» **Task directions**: Transcribe each record precisely; images stay out.

....................

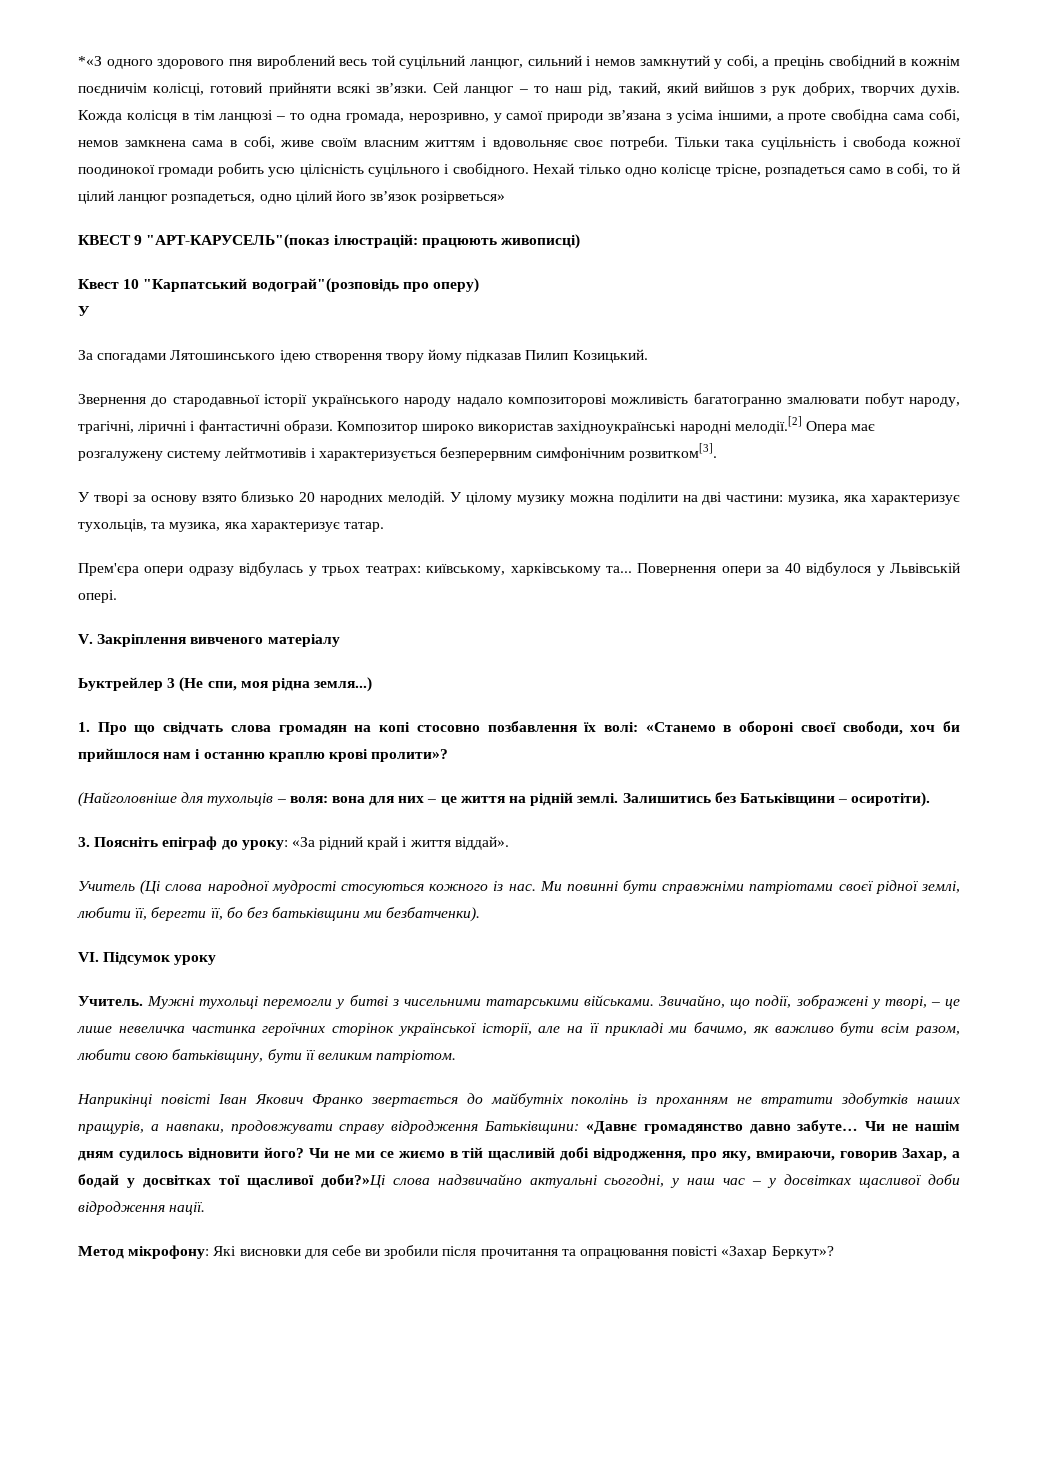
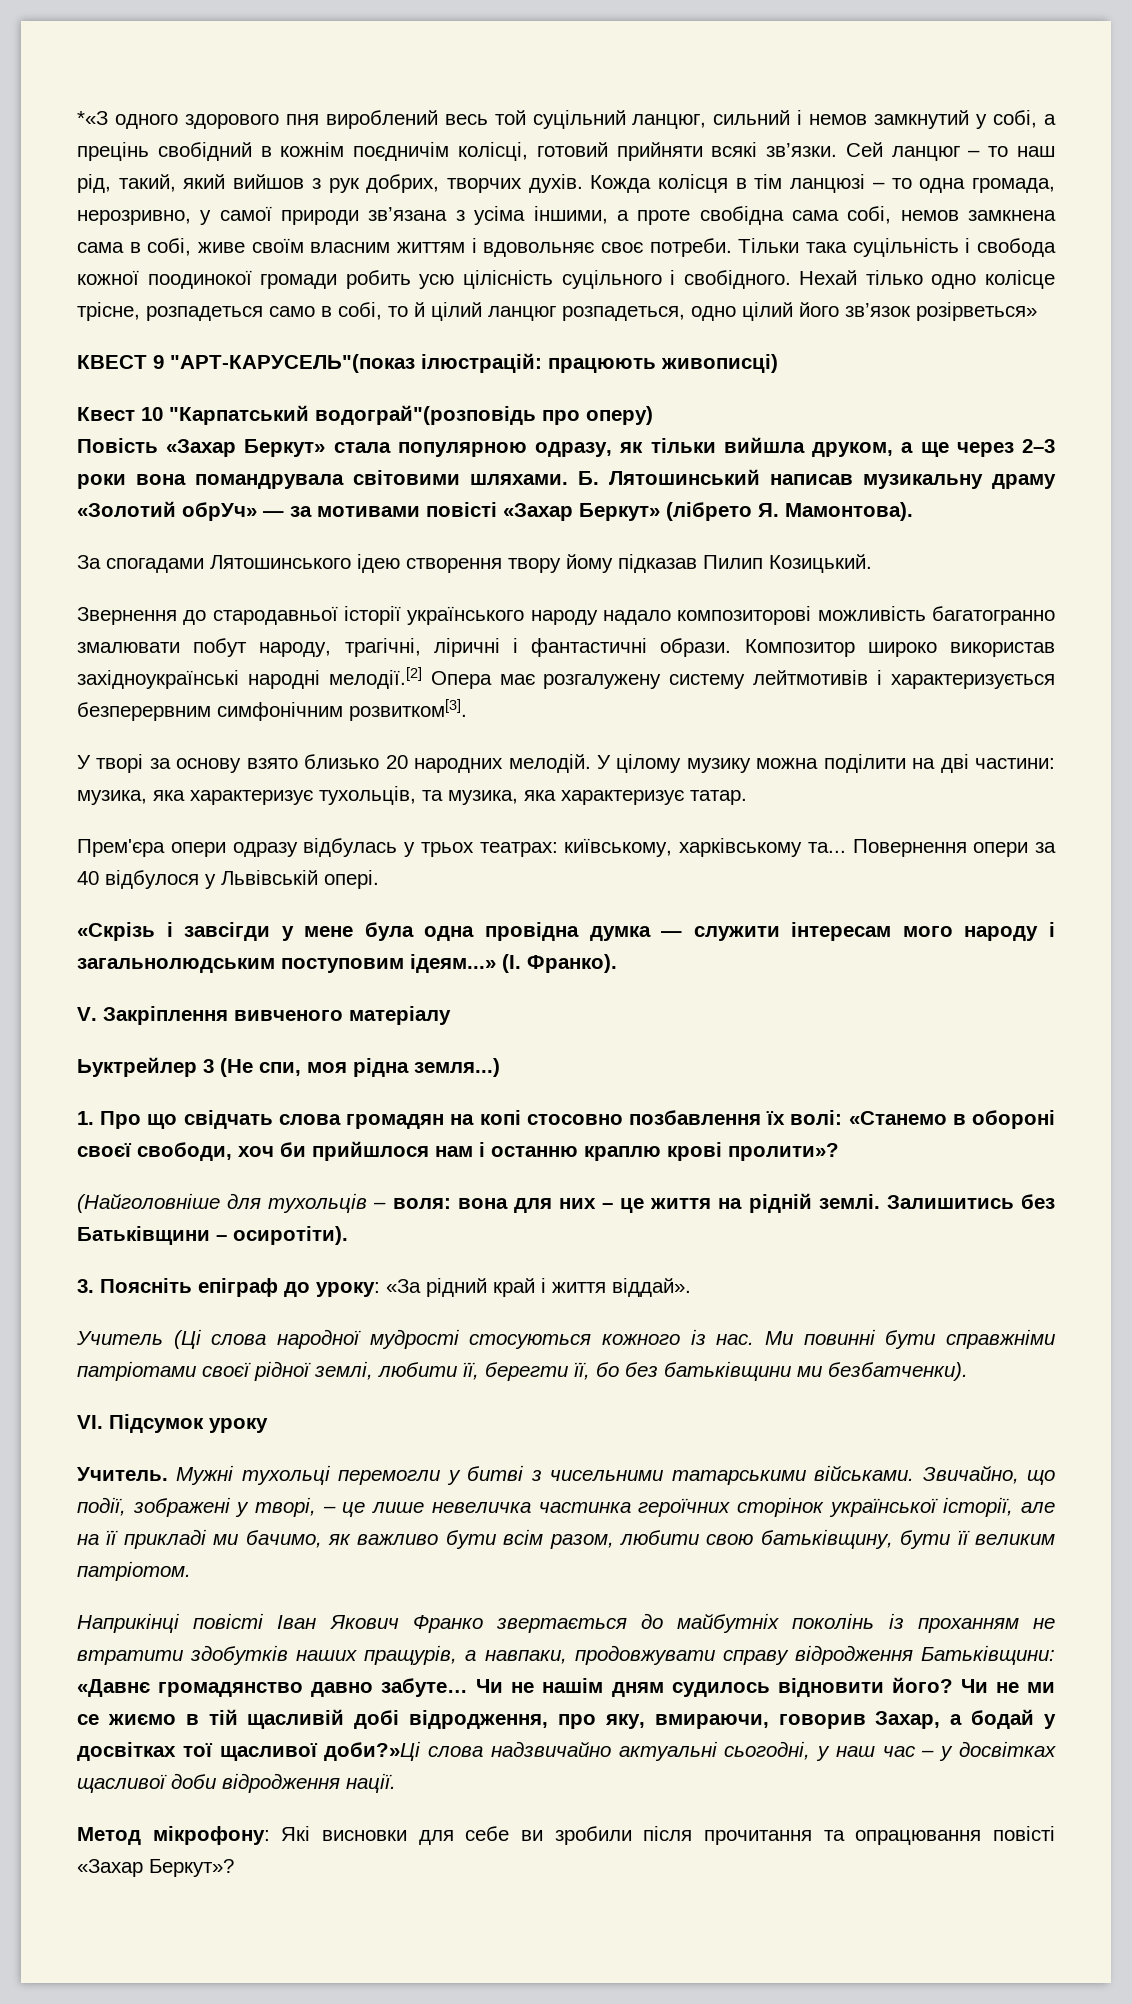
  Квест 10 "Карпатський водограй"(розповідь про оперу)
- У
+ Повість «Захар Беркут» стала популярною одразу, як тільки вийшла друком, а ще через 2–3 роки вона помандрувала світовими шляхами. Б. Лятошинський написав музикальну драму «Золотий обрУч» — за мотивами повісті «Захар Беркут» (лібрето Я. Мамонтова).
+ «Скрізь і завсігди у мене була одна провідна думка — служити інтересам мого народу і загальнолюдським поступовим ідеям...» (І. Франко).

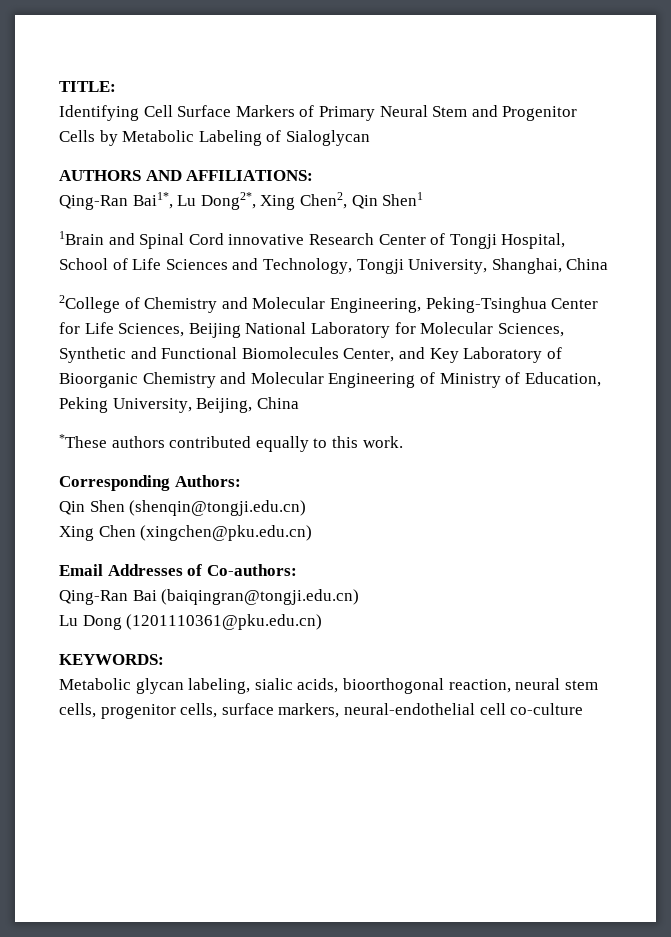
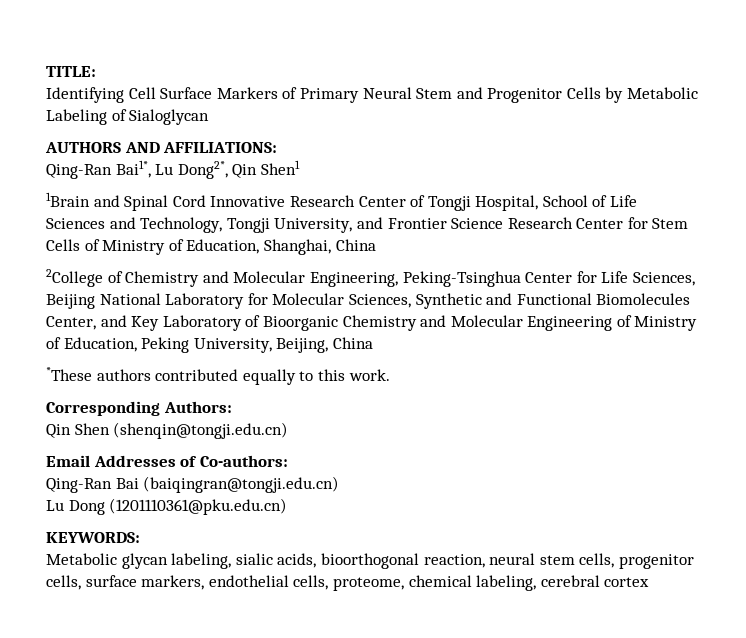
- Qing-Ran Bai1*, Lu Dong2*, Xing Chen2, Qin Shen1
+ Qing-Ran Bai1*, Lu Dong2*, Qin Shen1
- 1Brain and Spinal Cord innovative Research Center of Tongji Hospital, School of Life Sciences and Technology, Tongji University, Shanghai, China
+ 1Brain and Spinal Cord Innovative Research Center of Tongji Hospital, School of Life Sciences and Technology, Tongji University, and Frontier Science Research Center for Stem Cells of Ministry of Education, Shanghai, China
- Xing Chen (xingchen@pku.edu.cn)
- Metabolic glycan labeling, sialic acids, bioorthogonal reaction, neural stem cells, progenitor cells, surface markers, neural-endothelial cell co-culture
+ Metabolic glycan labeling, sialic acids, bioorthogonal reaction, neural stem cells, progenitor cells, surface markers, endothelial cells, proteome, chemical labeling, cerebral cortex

....................

» **Your response**:
  Квест 10 "Карпатський водограй"(розповідь про оперу)
- У
+ Повість «Захар Беркут» стала популярною одразу, як тільки вийшла друком, а ще через 2–3 роки вона помандрувала світовими шляхами. Б. Лятошинський написав музикальну драму «Золотий обрУч» — за мотивами повісті «Захар Беркут» (лібрето Я. Мамонтова).
+ «Скрізь і завсігди у мене була одна провідна думка — служити інтересам мого народу і загальнолюдським поступовим ідеям...» (І. Франко).

- Qing-Ran Bai1*, Lu Dong2*, Xing Chen2, Qin Shen1
+ Qing-Ran Bai1*, Lu Dong2*, Qin Shen1
- 1Brain and Spinal Cord innovative Research Center of Tongji Hospital, School of Life Sciences and Technology, Tongji University, Shanghai, China
+ 1Brain and Spinal Cord Innovative Research Center of Tongji Hospital, School of Life Sciences and Technology, Tongji University, and Frontier Science Research Center for Stem Cells of Ministry of Education, Shanghai, China
- Xing Chen (xingchen@pku.edu.cn)
- Metabolic glycan labeling, sialic acids, bioorthogonal reaction, neural stem cells, progenitor cells, surface markers, neural-endothelial cell co-culture
+ Metabolic glycan labeling, sialic acids, bioorthogonal reaction, neural stem cells, progenitor cells, surface markers, endothelial cells, proteome, chemical labeling, cerebral cortex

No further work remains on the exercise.